= WORK ITEM =
For each entry below, copy the text exactly and leave out any picture.
THE INPUT START
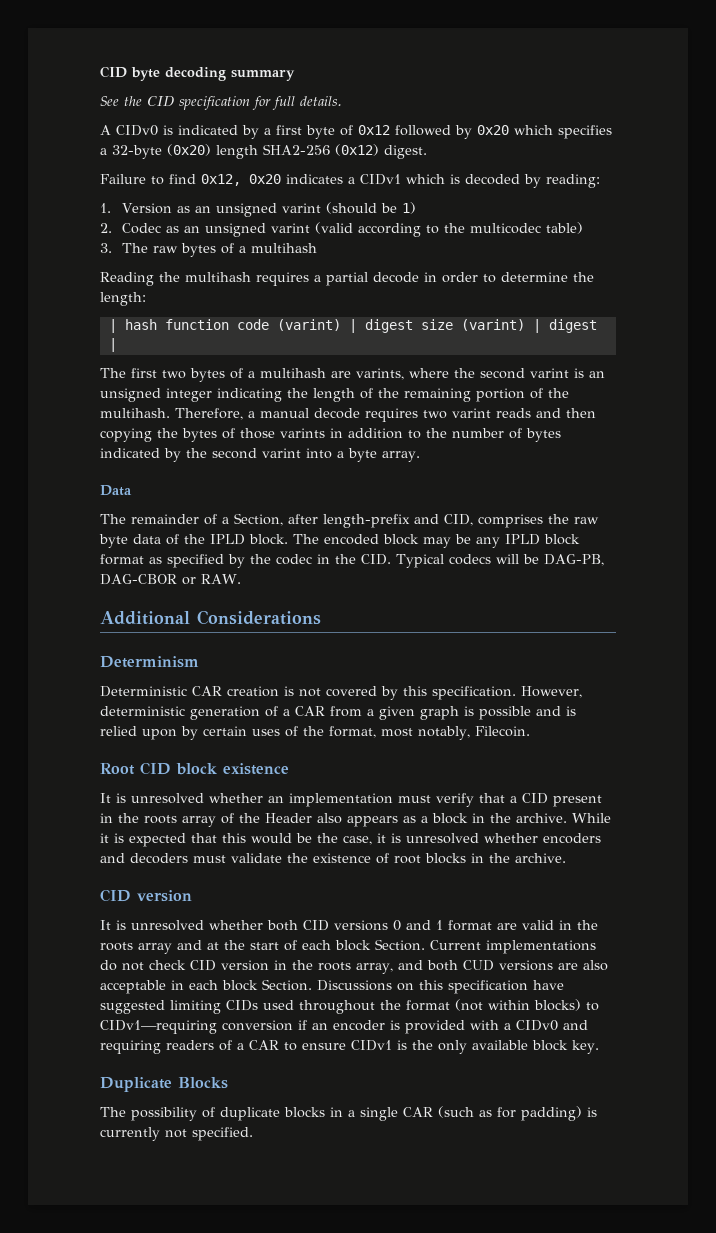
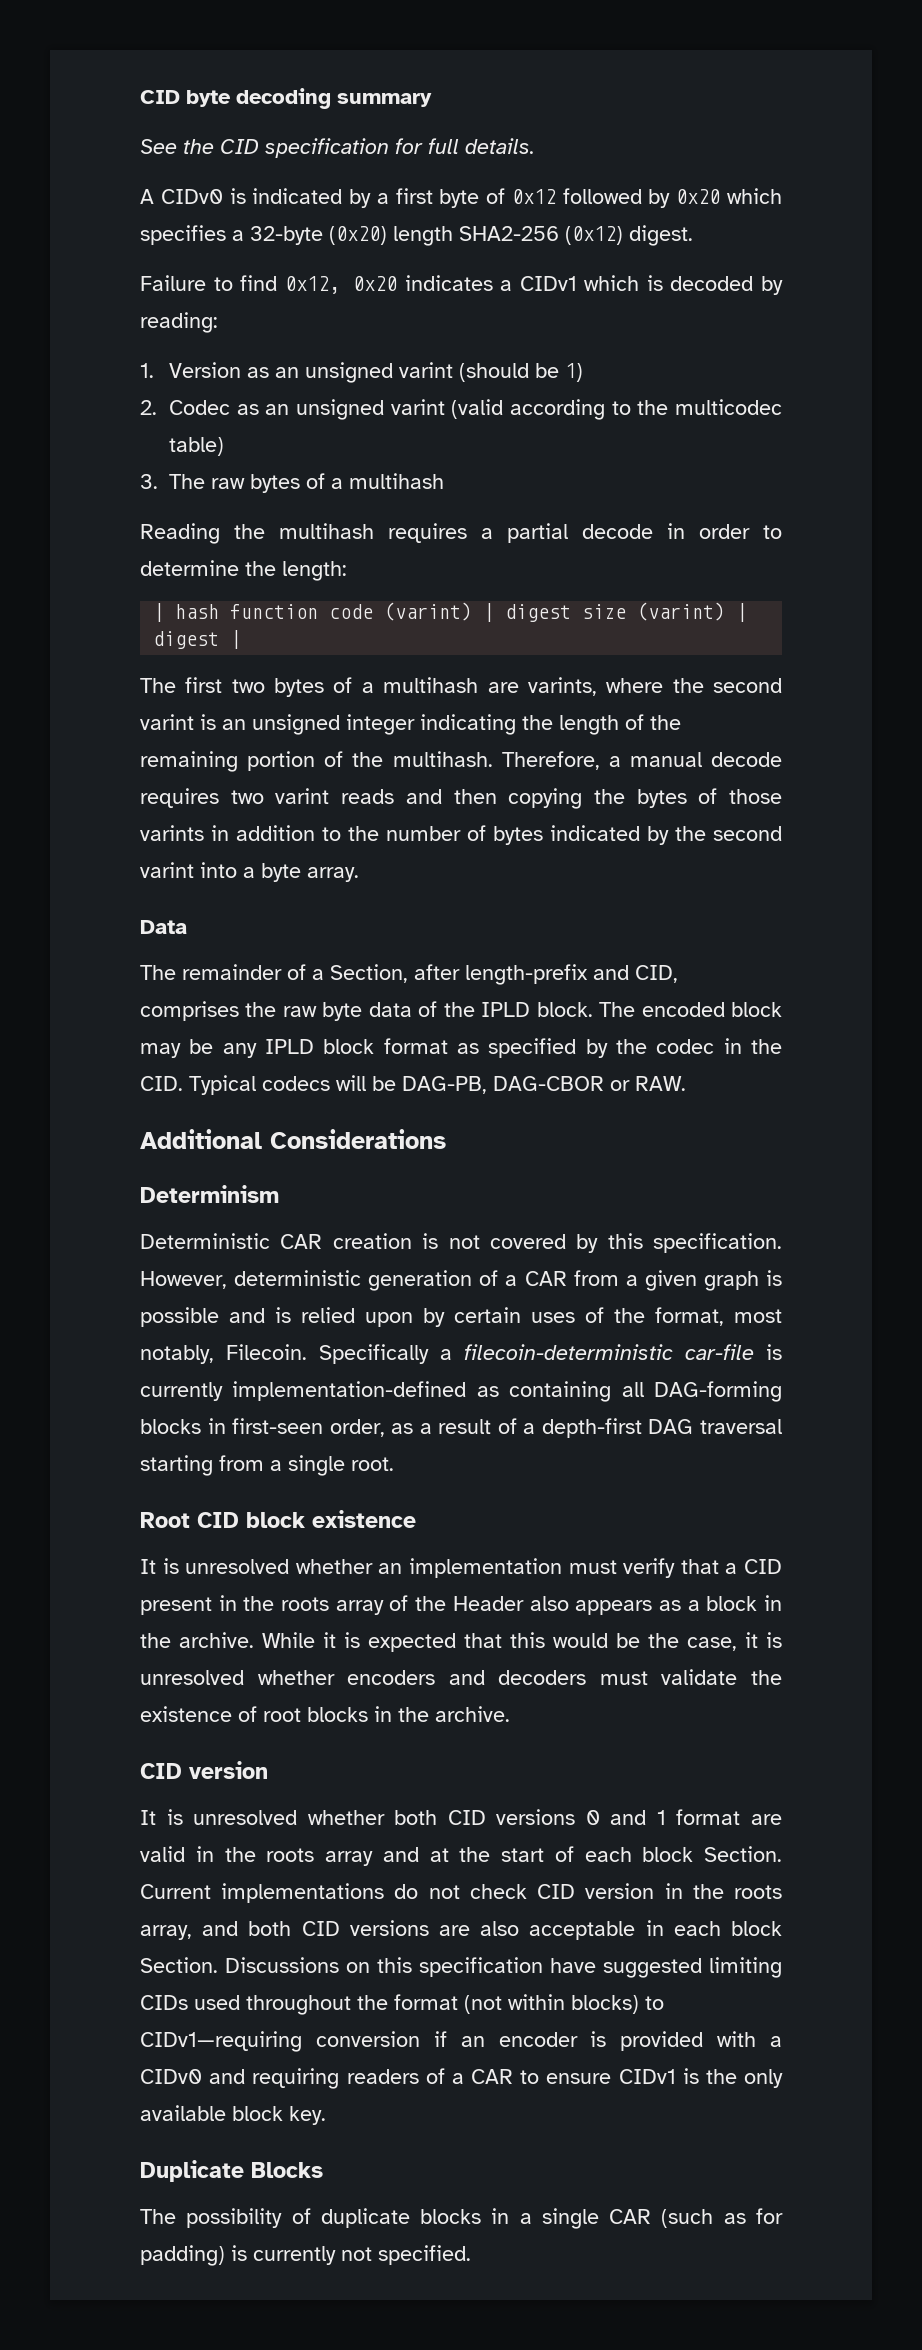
(530, 731) none -> [319,1344,782,1364] [140,1381,782,1402] [140,1418,782,1438] [140,1455,394,1476] Specifically a filecoin-deterministic car-file is currently implementation-defined as containing all DAG-forming blocks in first-seen order, as a result of a depth-first DAG traversal starting from a single root.
[462,960,494,971] CUD -> [301,1921,340,1936] CID

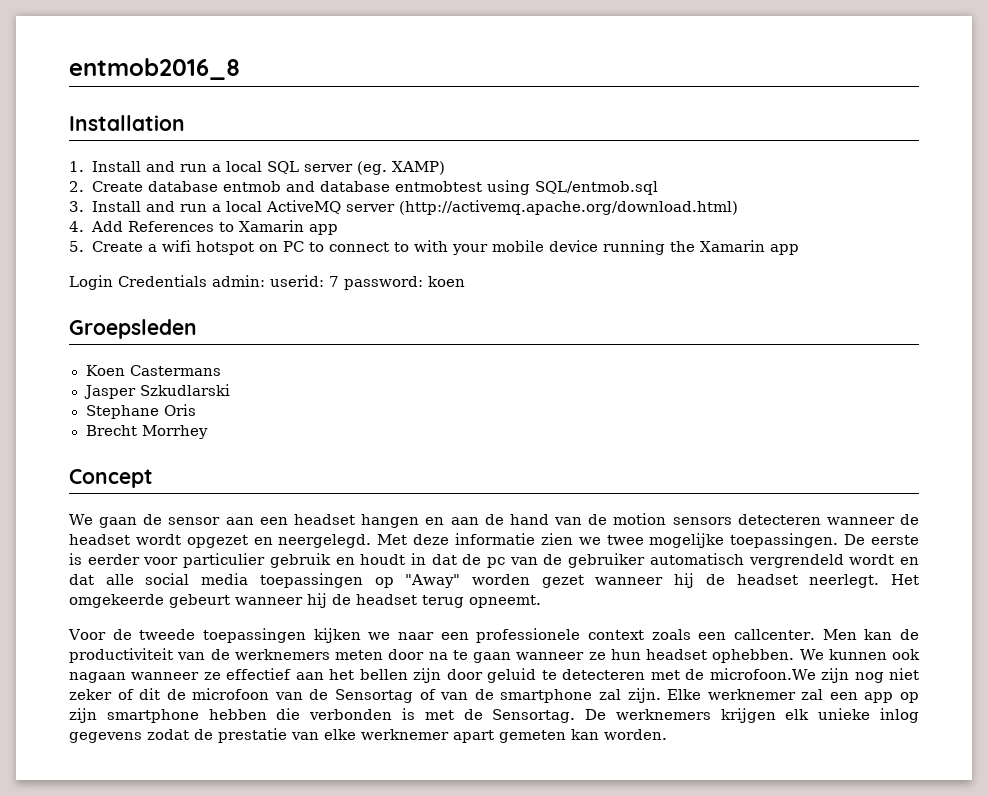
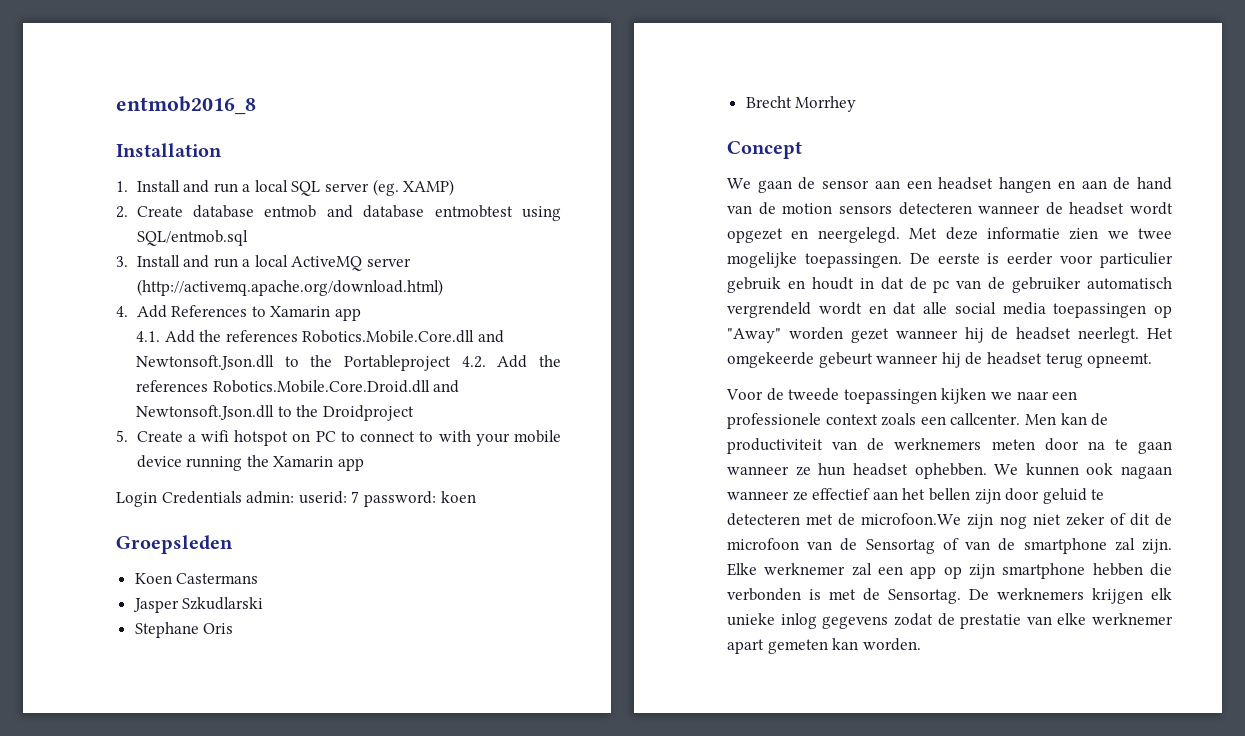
(338, 229) none -> [136,330,504,343] [136,355,561,371] [136,380,460,393] [136,405,414,421] // 4.1. Add the references Robotics.Mobile.Core.dll and Newtonsoft.Json.dll to the Portableproject 4.2. Add the references Robotics.Mobile.Core.Droid.dll and Newtonsoft.Json.dll to the Droidproject

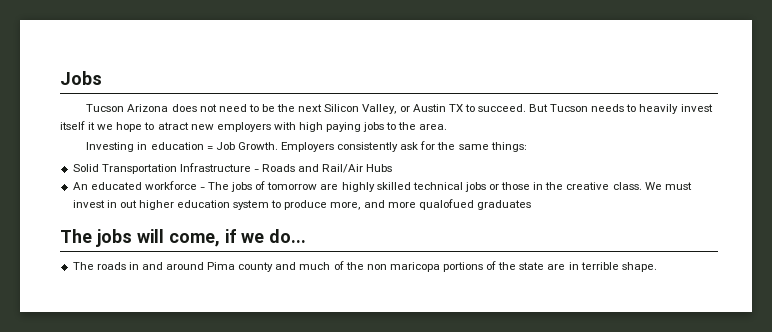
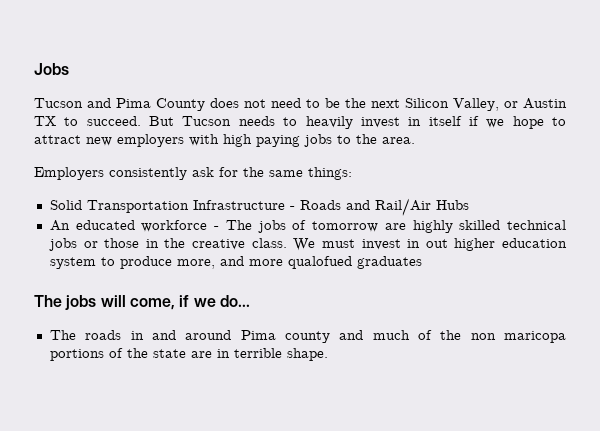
[127,104,169,112] Arizona -> [87,98,205,111] and Pima County
[60,121,96,130] itself it -> [408,116,479,126] in itself if
[157,122,189,130] atract -> [34,135,81,144] attract
[86,142,278,152] Investing in education = Job Growth. -> (415, 140) none

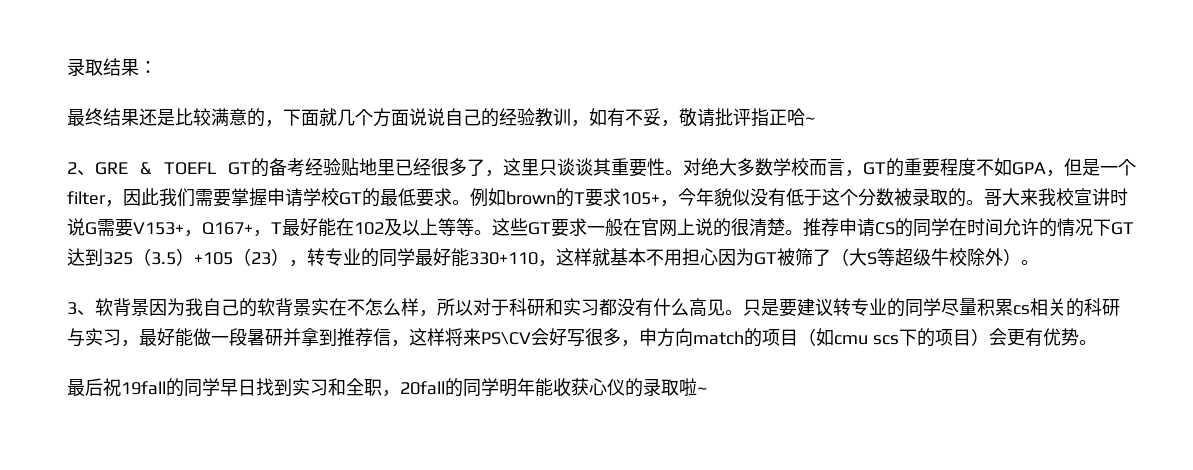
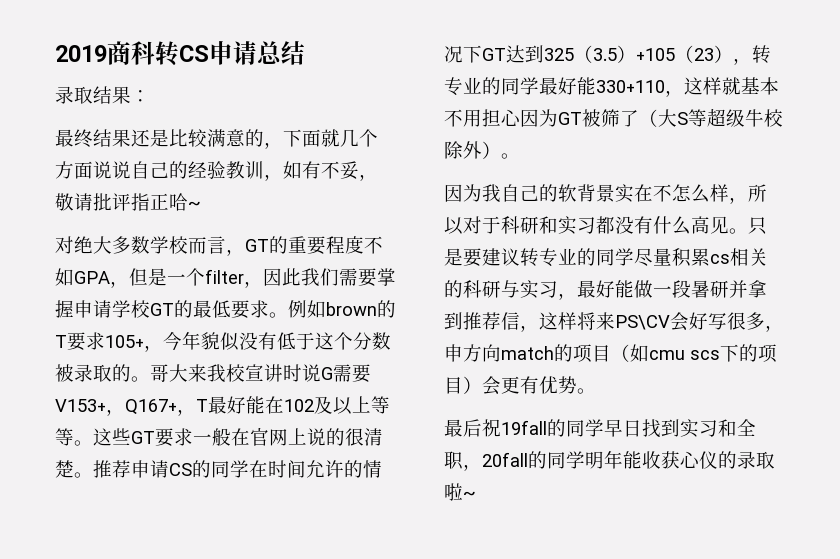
(67, 67) none -> [55,41,305,66] 2019商科转CS申请总结 //
[67,158,683,177] 2、GRE & TOEFL GT的备考经验贴地里已经很多了，这里只谈谈其重要性。 -> (201, 205) none
[67,298,149,316] 3、软背景 -> (520, 156) none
THE INPUT END
= WRITTEN RESPONSE =
(530, 731) none -> [319,1344,782,1364] [140,1381,782,1402] [140,1418,782,1438] [140,1455,394,1476] Specifically a filecoin-deterministic car-file is currently implementation-defined as containing all DAG-forming blocks in first-seen order, as a result of a depth-first DAG traversal starting from a single root.
[462,960,494,971] CUD -> [301,1921,340,1936] CID

(338, 229) none -> [136,330,504,343] [136,355,561,371] [136,380,460,393] [136,405,414,421] // 4.1. Add the references Robotics.Mobile.Core.dll and Newtonsoft.Json.dll to the Portableproject 4.2. Add the references Robotics.Mobile.Core.Droid.dll and Newtonsoft.Json.dll to the Droidproject

[127,104,169,112] Arizona -> [87,98,205,111] and Pima County
[60,121,96,130] itself it -> [408,116,479,126] in itself if
[157,122,189,130] atract -> [34,135,81,144] attract
[86,142,278,152] Investing in education = Job Growth. -> (415, 140) none

(67, 67) none -> [55,41,305,66] 2019商科转CS申请总结 //
[67,158,683,177] 2、GRE & TOEFL GT的备考经验贴地里已经很多了，这里只谈谈其重要性。 -> (201, 205) none
[67,298,149,316] 3、软背景 -> (520, 156) none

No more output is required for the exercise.